THE TASK: Every record below must be retyped exactly, with the pictures left out.

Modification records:

•••

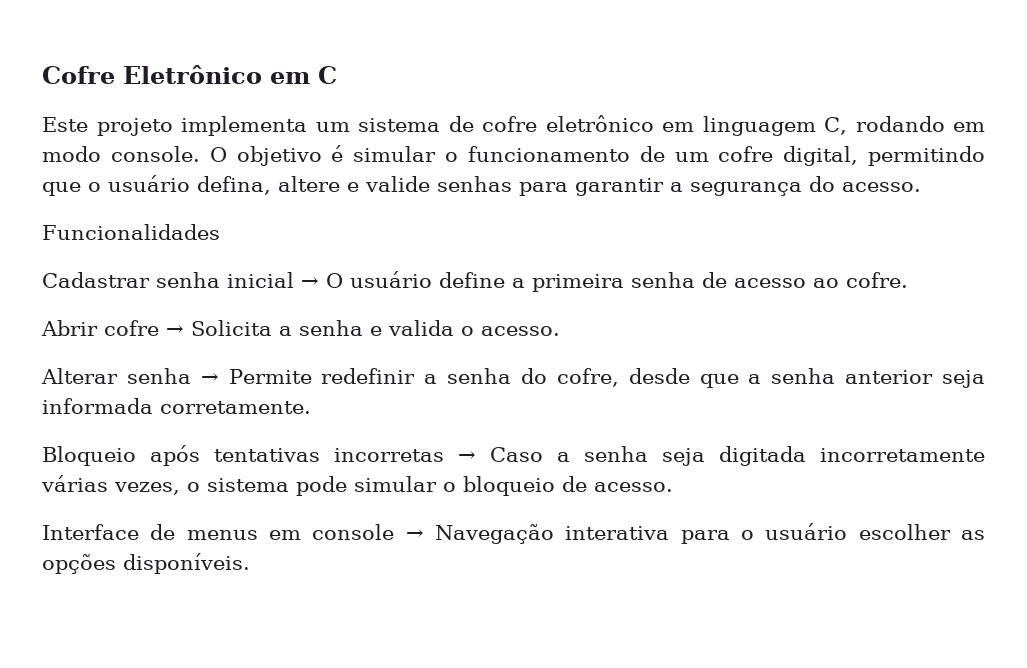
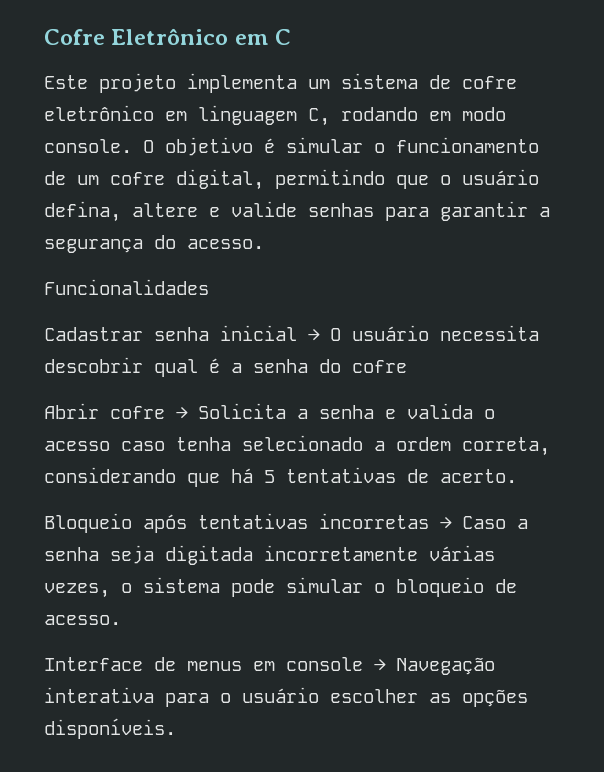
- Cadastrar senha inicial → O usuário define a primeira senha de acesso ao cofre.
+ Cadastrar senha inicial → O usuário necessita descobrir qual é a senha do cofre
- Abrir cofre → Solicita a senha e valida o acesso.
- Alterar senha → Permite redefinir a senha do cofre, desde que a senha anterior seja informada corretamente.
+ Abrir cofre → Solicita a senha e valida o acesso caso tenha selecionado a ordem correta, considerando que há 5 tentativas de acerto.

•••

RESULT:
- Cadastrar senha inicial → O usuário define a primeira senha de acesso ao cofre.
+ Cadastrar senha inicial → O usuário necessita descobrir qual é a senha do cofre
- Abrir cofre → Solicita a senha e valida o acesso.
- Alterar senha → Permite redefinir a senha do cofre, desde que a senha anterior seja informada corretamente.
+ Abrir cofre → Solicita a senha e valida o acesso caso tenha selecionado a ordem correta, considerando que há 5 tentativas de acerto.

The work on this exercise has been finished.